As well, there are often vendors selling things in little markets and stall everywhere where there is common foot traffic. Most commonly, you’ll find them in the streets of innercity Santiago, but you also find them outside of the malls, train stations, supermarkets, even outside of the schools. The stalls outside of the malls and train stations often sell more physical goods and less food, selling electronics, clothes, shoes, bags, books, stationery, pots, pans, toiletries, glasses, artworks, cigarettes, makeup, literally anything you think that could be sold, you will probably find in those markets. As well, mostly everything is really cheap, for most things selling for a few luca (luca is the Chilean slang word for a thousand, referring to a thousand pesos. To put it into perspective, about $500 Chilean pesos is $1 AUD, so one luca is $2). As well, seeing vendors selling things in trains and buses and public transport stations is very common (though technically it is illegal).


Very obviously, a difference between Chile and Australia is their geographical place on this planet, however, it’s how geography is taught and the understanding of geography that interests me.

In Australia, I’ve been taught all my life that there are 7 continents; Oceania/Australia, Asia, Europe, Africa, Antarctica, North America and South America; all taught in a map something like this:

continent | Continents and oceans, World map continents, Map of ...

I found out that in Chile, it’s taught that there are only 5 continents; Oceania/Australia, Asia, Europe, Africa and America; in a map like this:

Cuántos y cuáles son los continentes | Continentes y océanos ...
The names on this map are all in Spanish. Translation: América – America, Europa – Europe, África – Africa, Oceanía – Oceania (the names aren’t that different but just in case someone was struggling)

The two main differences between the two understandings are the recognition of Antarctica as a continent and the separation of America. I’ve found this a very fascinating difference between understanding, and it left me with the question: why don’t we in Australia classify it all as one continent, if the people here classify the place they live themselves, as that? And also, why is there that difference? Some food for thought.

Also, something I’ve learnt here is that an American isn’t exclusive to someone from the US. If you live on the continent of America (or the continents if you wanna believe that), you are American. People from the United States are not the only Americans.

kenneth in the (212): American Idiots

Thanks for reading, have a great day! Chau! :))
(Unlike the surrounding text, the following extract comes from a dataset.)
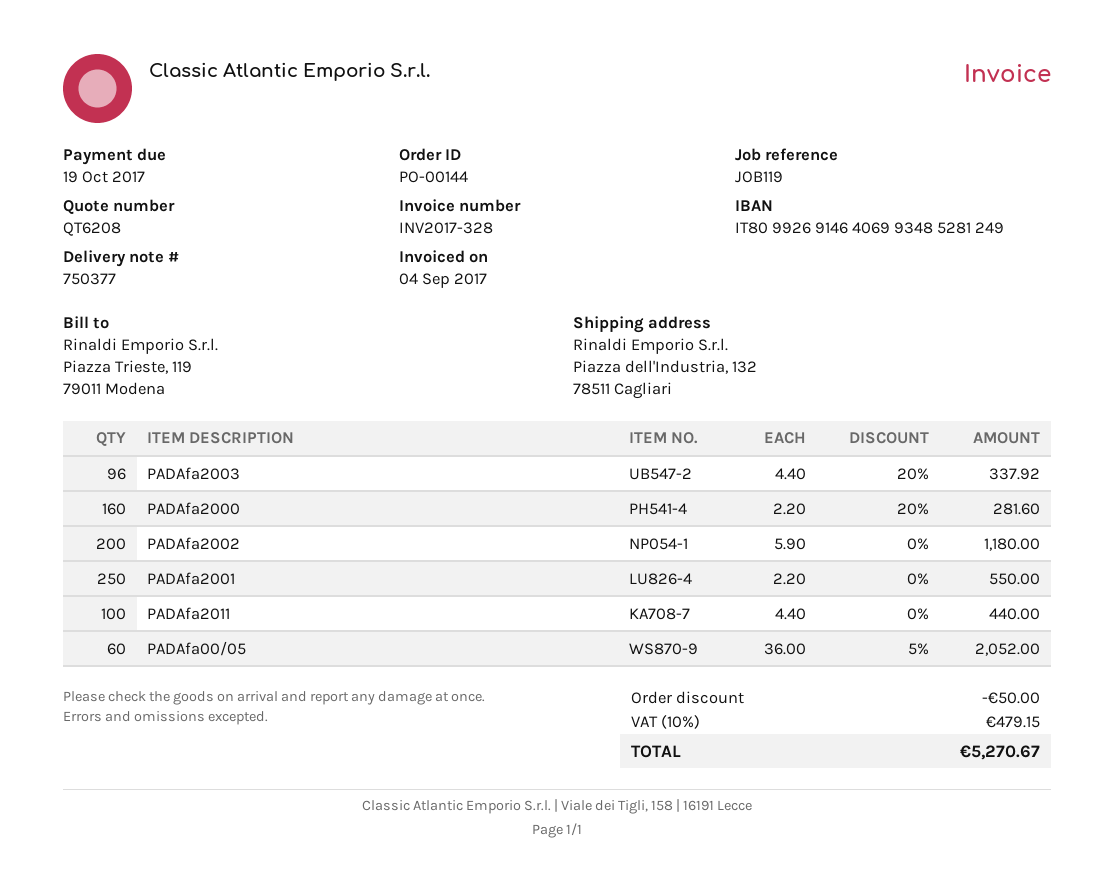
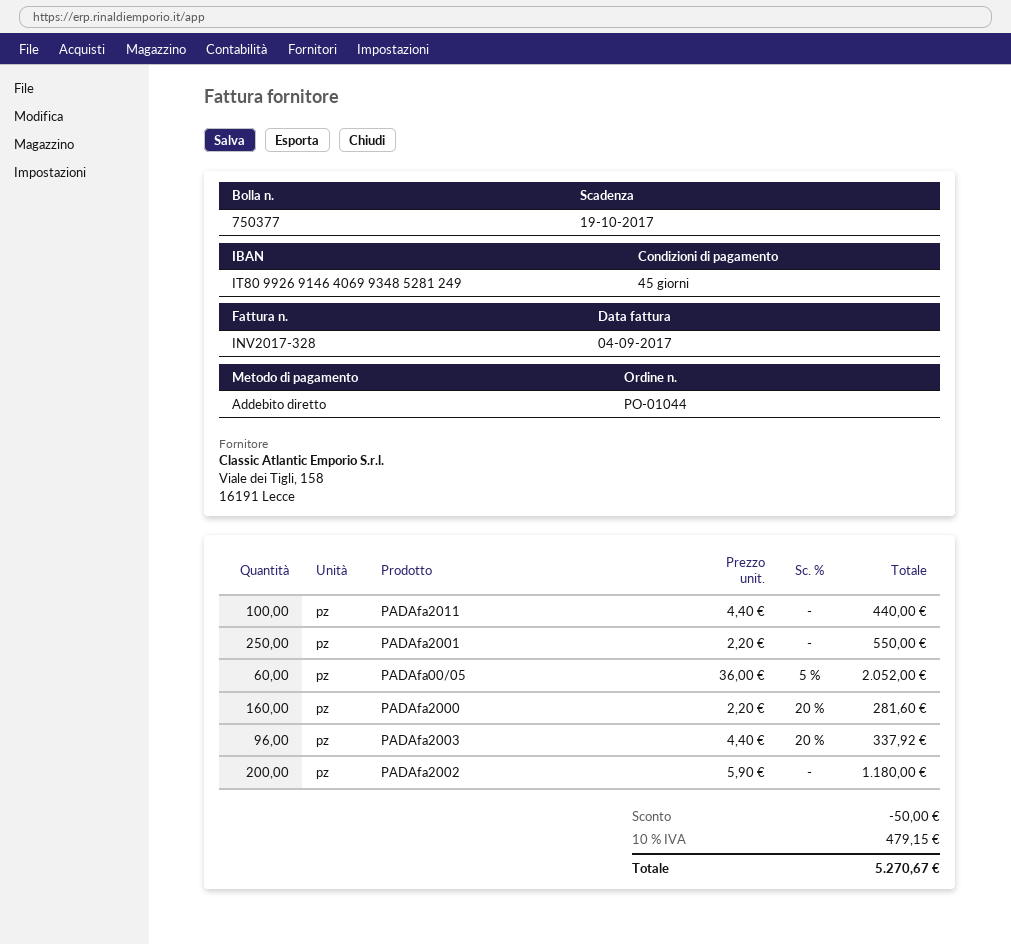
order number: PO-00144 -> PO-01044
I miss the weekly markets where you can buy fresh fruit & veggies, meat (chicken, pork, horse, beef, goat, rabbit, lamb, etc.), fish but also livestock (I.e. lamb, fish, cats, dogs, rabbits, birds, cattle, etc.) clothing & shoes, household items (i.e. cleaning products, vacuum cleaner bags, brushes, wipes, DIY, etc.), sweets & snacks, bread & cakes, flowers, jewellery,… too many to name.
Unfortunately poverty is clearly more obvious in Chile.
Gated communities?! Safety first I guess.
Stay safe and well


A great article Zoe, a fascinating read. The names we give places play a big role in our view of the world. I have always been baffled how scientists from the US make use of CONUS (Continental United States) in public (international) presentations, which clearly has an internally looking view rather than a global one. It does however, speak volumes to the political motivation of naming.